● EXERCISE REQUIREMENTS: Look below for the line containing "<div>فضای سبز نظارت</div>"; from there through the line containing "فضای سبز شهرداری</span>", both lines included, please set down each line exactly and nothing else.

LISTED RECORDS Block Start

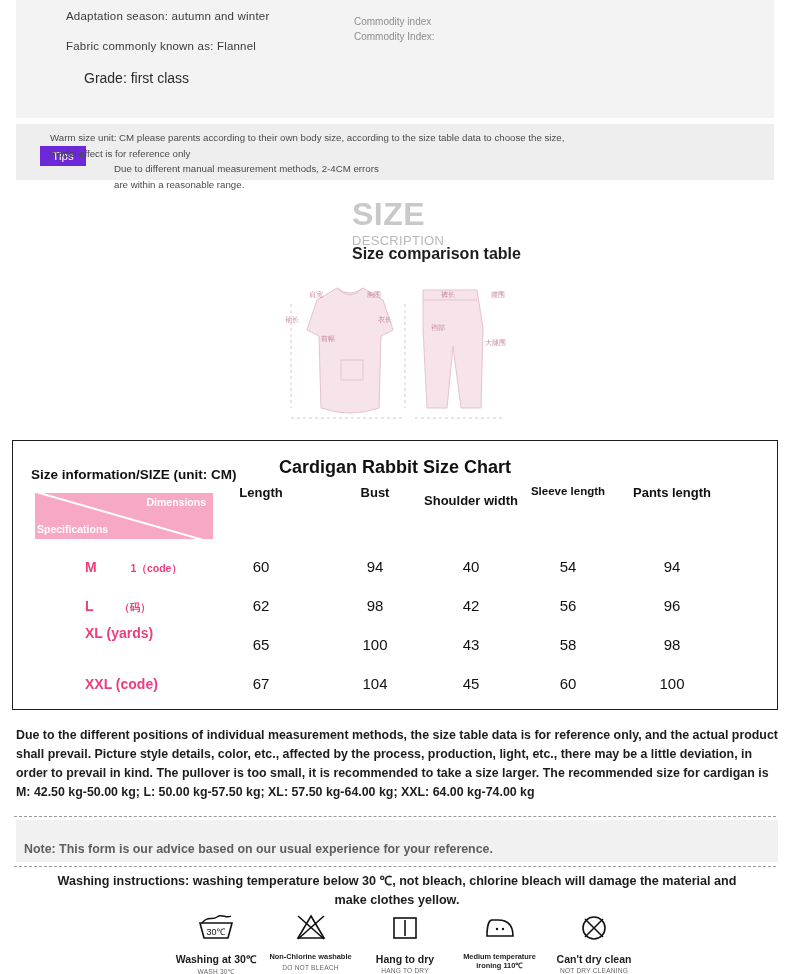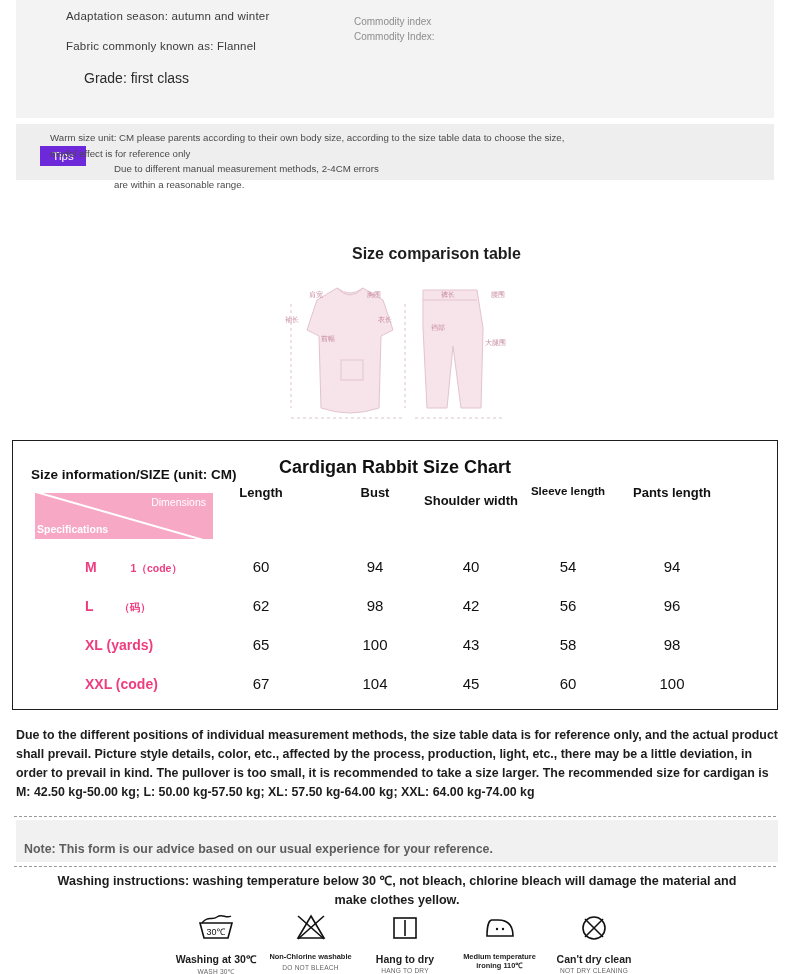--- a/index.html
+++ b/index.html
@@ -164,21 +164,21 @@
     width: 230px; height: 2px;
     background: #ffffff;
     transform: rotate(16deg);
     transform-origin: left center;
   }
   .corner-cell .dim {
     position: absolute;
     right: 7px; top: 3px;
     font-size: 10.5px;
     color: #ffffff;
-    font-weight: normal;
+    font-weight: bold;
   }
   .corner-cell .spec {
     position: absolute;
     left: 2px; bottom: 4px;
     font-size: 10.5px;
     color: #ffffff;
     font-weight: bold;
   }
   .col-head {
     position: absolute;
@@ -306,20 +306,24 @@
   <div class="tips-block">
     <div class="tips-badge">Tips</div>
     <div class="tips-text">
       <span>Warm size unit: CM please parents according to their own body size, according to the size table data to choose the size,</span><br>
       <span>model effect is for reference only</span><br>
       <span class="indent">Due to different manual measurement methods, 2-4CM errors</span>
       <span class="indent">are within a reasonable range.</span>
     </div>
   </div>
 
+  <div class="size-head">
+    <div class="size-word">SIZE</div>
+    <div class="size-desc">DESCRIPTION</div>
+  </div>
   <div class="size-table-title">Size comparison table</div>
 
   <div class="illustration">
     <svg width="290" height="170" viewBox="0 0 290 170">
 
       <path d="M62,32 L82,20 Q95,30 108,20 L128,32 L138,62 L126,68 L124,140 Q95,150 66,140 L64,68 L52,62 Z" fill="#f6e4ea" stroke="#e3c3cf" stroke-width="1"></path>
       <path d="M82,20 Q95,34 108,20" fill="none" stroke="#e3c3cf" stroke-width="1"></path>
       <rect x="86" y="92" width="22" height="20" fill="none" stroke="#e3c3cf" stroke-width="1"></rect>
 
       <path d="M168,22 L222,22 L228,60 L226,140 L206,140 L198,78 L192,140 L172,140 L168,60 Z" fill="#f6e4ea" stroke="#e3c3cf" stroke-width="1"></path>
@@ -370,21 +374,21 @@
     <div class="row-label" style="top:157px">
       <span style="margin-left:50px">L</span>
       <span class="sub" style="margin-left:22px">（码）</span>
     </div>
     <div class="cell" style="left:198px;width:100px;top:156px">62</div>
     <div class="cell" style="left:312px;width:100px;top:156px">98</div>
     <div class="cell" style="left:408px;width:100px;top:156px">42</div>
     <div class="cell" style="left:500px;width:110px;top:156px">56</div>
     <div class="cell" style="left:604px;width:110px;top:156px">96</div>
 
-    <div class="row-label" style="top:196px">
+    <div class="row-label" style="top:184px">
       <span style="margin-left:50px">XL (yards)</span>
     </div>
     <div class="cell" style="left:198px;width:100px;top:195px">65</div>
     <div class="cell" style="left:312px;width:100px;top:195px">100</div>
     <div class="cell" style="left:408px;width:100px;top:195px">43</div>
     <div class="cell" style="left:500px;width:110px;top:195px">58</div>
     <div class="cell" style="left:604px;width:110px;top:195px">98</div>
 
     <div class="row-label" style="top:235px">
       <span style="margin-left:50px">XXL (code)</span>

LISTED RECORDS Block End
LISTED RECORDS Block Start

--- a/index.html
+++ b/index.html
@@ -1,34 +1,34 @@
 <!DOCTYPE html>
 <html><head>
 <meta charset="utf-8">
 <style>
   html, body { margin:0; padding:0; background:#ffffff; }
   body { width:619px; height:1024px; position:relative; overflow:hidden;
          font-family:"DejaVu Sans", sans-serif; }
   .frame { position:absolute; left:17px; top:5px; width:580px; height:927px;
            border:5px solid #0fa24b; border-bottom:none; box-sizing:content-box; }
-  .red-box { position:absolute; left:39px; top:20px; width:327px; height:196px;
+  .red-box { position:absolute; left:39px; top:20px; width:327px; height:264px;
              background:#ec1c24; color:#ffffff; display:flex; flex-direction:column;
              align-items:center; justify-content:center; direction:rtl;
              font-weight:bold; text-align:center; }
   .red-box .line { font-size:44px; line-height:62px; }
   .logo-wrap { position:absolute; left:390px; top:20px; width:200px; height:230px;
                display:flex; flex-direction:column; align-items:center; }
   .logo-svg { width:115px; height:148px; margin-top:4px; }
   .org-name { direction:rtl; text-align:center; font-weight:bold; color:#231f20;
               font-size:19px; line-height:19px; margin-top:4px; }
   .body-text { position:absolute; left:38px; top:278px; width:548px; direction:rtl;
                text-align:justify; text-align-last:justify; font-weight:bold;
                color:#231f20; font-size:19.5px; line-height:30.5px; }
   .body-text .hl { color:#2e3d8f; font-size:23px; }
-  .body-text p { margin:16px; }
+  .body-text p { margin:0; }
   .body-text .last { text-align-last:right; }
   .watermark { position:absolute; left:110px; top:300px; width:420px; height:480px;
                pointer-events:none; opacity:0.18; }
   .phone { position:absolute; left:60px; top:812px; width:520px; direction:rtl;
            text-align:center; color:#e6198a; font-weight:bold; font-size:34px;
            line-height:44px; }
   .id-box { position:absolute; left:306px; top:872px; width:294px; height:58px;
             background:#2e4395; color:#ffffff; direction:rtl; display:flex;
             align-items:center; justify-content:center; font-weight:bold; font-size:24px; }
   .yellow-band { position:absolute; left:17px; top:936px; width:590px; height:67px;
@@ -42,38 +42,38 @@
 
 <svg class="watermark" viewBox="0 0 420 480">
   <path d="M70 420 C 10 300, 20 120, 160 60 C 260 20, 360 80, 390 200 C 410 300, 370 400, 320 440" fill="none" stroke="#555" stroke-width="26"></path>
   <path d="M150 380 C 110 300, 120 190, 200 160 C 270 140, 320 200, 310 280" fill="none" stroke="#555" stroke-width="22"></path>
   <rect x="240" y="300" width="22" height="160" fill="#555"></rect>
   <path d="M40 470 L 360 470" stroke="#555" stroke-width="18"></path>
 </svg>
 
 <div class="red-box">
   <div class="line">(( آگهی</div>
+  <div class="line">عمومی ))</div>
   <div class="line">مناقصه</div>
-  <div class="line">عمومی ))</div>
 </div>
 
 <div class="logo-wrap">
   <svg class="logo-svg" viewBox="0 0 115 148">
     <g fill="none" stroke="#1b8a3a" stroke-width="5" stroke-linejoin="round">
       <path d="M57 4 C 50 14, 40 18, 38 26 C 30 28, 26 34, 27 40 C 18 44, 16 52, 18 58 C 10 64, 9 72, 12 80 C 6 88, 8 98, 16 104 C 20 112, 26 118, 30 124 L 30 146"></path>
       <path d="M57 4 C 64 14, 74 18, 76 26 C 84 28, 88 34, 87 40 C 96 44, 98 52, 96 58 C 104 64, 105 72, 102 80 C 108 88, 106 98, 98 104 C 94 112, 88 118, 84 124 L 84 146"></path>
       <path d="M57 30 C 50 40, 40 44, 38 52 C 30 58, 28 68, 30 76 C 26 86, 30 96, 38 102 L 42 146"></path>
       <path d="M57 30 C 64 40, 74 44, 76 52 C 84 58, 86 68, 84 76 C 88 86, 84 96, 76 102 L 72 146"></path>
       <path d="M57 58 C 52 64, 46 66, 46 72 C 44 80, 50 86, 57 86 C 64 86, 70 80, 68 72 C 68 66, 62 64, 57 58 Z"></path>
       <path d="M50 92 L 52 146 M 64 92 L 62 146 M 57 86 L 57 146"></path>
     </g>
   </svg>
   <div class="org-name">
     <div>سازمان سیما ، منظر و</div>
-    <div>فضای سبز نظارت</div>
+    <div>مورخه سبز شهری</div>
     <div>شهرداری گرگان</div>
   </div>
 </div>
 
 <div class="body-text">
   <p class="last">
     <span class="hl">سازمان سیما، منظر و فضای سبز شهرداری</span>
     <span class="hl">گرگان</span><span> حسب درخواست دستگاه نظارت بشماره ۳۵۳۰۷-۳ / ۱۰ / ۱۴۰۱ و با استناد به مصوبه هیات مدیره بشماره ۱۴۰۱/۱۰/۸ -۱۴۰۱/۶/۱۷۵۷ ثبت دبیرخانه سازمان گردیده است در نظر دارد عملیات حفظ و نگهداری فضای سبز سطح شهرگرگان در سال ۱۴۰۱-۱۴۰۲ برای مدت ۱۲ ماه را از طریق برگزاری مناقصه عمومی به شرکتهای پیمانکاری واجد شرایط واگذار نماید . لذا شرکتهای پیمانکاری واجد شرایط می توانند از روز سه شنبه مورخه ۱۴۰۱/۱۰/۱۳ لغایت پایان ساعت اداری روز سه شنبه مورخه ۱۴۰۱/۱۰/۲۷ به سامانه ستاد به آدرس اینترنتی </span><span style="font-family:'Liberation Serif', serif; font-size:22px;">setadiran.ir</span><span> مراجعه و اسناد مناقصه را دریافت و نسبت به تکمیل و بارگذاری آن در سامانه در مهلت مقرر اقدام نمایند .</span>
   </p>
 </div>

LISTED RECORDS Block End
LISTED RECORDS Block Start

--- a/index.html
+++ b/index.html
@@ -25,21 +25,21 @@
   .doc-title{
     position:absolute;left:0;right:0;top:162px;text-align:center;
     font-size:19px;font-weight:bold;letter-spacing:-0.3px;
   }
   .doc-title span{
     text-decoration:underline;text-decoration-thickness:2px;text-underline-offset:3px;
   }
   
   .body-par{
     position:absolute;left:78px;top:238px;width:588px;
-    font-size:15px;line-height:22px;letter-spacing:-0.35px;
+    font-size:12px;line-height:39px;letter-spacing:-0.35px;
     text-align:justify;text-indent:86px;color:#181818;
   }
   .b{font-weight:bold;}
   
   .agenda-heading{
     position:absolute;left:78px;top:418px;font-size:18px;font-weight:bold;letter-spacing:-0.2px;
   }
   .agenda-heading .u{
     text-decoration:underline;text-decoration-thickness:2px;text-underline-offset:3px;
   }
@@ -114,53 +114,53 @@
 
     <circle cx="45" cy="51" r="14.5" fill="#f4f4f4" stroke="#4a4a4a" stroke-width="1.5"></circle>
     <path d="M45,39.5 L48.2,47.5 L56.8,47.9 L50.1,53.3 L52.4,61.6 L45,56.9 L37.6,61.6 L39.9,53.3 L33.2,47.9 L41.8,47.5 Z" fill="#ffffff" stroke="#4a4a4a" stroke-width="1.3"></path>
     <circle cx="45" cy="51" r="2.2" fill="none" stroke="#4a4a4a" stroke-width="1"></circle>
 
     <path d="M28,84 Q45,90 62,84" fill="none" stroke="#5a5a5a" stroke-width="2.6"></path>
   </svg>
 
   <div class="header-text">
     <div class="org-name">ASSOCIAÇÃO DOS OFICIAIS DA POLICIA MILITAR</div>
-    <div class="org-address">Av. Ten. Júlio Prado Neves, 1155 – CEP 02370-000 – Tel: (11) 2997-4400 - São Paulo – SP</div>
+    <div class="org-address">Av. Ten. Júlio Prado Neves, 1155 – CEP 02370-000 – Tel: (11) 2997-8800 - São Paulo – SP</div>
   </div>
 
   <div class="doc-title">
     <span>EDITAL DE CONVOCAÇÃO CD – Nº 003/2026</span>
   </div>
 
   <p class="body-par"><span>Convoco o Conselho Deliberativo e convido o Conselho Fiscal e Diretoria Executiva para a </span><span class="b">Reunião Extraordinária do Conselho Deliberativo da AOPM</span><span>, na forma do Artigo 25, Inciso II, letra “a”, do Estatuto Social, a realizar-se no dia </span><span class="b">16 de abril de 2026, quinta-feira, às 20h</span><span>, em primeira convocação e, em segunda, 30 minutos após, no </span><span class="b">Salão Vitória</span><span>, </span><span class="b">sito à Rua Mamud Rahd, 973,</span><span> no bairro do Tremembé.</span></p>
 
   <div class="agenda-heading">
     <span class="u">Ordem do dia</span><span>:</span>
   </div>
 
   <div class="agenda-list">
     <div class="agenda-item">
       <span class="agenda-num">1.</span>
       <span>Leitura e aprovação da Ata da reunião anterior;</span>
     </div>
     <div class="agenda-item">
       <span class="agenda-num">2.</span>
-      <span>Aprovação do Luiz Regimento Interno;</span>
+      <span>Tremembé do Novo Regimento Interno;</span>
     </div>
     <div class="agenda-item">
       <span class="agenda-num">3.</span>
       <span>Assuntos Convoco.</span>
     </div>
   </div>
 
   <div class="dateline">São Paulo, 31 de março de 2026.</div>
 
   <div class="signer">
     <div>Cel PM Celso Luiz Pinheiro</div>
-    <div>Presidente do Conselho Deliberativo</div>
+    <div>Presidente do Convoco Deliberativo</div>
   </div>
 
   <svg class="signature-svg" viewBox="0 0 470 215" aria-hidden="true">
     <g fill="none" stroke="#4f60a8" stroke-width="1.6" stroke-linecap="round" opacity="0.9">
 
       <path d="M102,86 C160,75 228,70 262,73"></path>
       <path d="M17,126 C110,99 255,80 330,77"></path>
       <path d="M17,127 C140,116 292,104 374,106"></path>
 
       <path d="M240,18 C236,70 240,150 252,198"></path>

LISTED RECORDS Block End

● ANSWER SPACE:
-    <div>فضای سبز نظارت</div>
+    <div>مورخه سبز شهری</div>
     <div>شهرداری گرگان</div>
   </div>
 </div>
 
 <div class="body-text">
   <p class="last">
     <span class="hl">سازمان سیما، منظر و فضای سبز شهرداری</span>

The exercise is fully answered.